WORK INSTRUCTION: Every line below must be reproduced exactly; no pictures are to be included.

[Change detection outputs]
..........
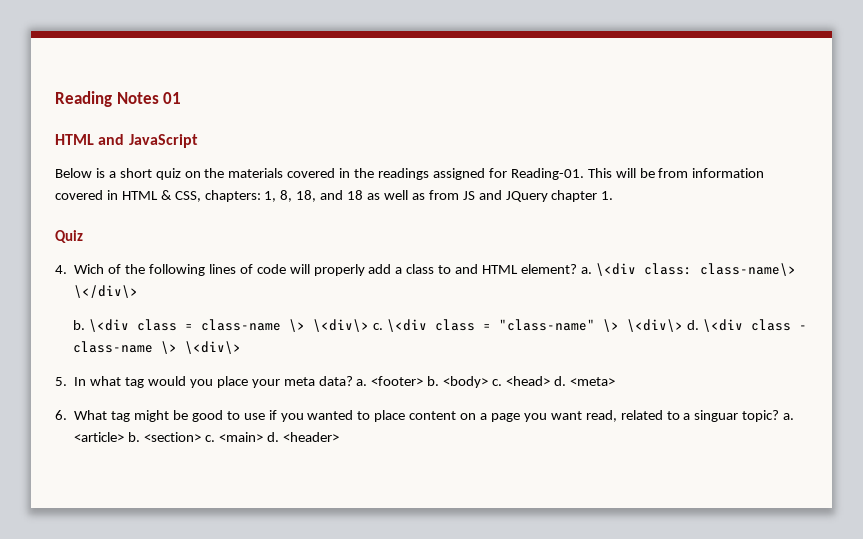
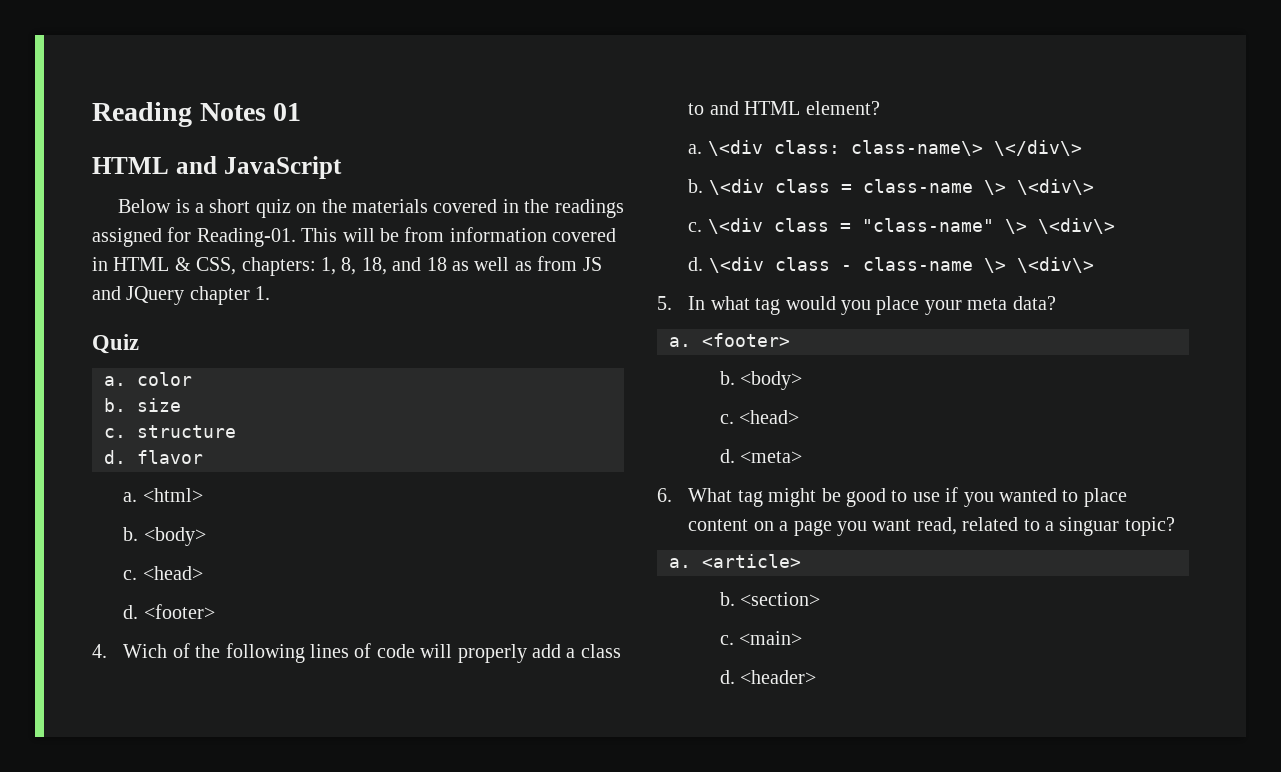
(83, 236) none -> [104,372,192,386] [104,398,181,412] [104,425,236,438] [104,450,203,464] [123,488,203,502] [123,527,206,546] [123,566,203,580] [123,604,215,619] // a. color // b. size // c. structure // d. flavor // a. <html> // b. <body> // c. <head> // d. <footer>
(577, 269) none -> (880, 108) //
(370, 325) none -> (1094, 187) //
(683, 325) none -> (1115, 226) //
(353, 381) none -> (1056, 303) //
[427,376,551,388] b. <body> c. <head> -> [719,371,802,390] [719,410,799,424] // b. <body> // c. <head> //
(780, 416) none -> (1175, 526) //
(125, 437) none -> (801, 561) //
(202, 437) none -> (820, 599) //
(263, 437) none -> (802, 638) //

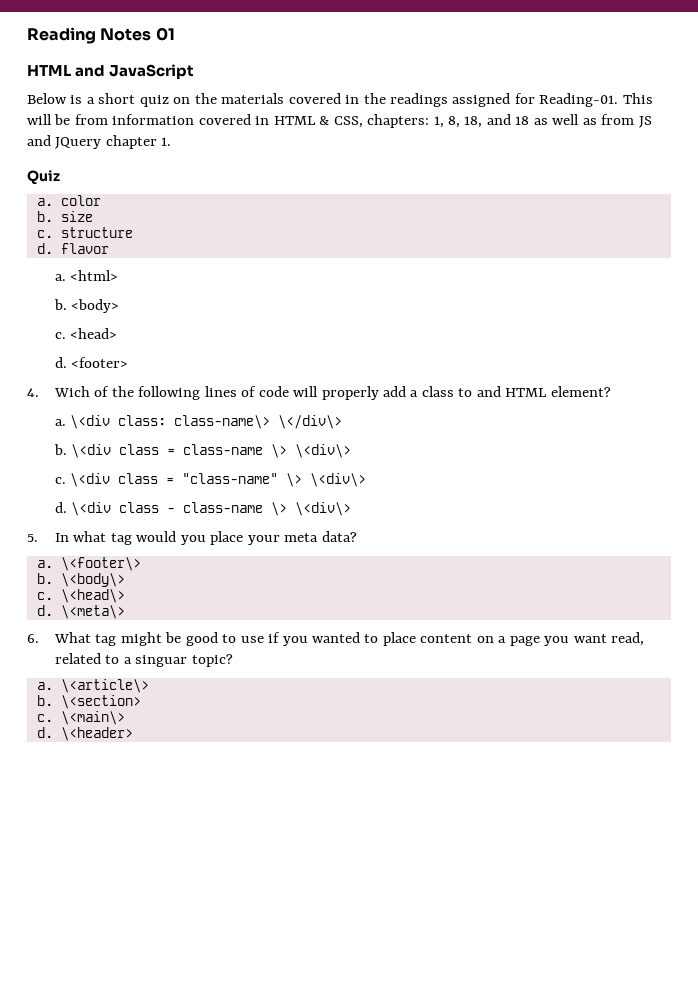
[702,333,790,347] [719,371,802,390] [719,410,799,424] [719,449,802,463] <footer> // b. <body> // c. <head> // d. <meta> -> [60,557,141,571] [36,573,125,587] [36,589,125,603] [36,605,125,619] \<footer\> // b. \<body\> // c. \<head\> // d. \<meta\>
[702,554,801,568] [719,592,820,606] [719,631,802,645] [719,670,816,684] <article> // b. <section> // c. <main> // d. <header> -> [60,679,149,693] [36,695,141,709] [36,711,125,725] [36,727,133,741] \<article\> // b. \<section> // c. \<main\> // d. \<header>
..........
EXPECTED OUTPUT:
(83, 236) none -> [104,372,192,386] [104,398,181,412] [104,425,236,438] [104,450,203,464] [123,488,203,502] [123,527,206,546] [123,566,203,580] [123,604,215,619] // a. color // b. size // c. structure // d. flavor // a. <html> // b. <body> // c. <head> // d. <footer>
(577, 269) none -> (880, 108) //
(370, 325) none -> (1094, 187) //
(683, 325) none -> (1115, 226) //
(353, 381) none -> (1056, 303) //
[427,376,551,388] b. <body> c. <head> -> [719,371,802,390] [719,410,799,424] // b. <body> // c. <head> //
(780, 416) none -> (1175, 526) //
(125, 437) none -> (801, 561) //
(202, 437) none -> (820, 599) //
(263, 437) none -> (802, 638) //

[702,333,790,347] [719,371,802,390] [719,410,799,424] [719,449,802,463] <footer> // b. <body> // c. <head> // d. <meta> -> [60,557,141,571] [36,573,125,587] [36,589,125,603] [36,605,125,619] \<footer\> // b. \<body\> // c. \<head\> // d. \<meta\>
[702,554,801,568] [719,592,820,606] [719,631,802,645] [719,670,816,684] <article> // b. <section> // c. <main> // d. <header> -> [60,679,149,693] [36,695,141,709] [36,711,125,725] [36,727,133,741] \<article\> // b. \<section> // c. \<main\> // d. \<header>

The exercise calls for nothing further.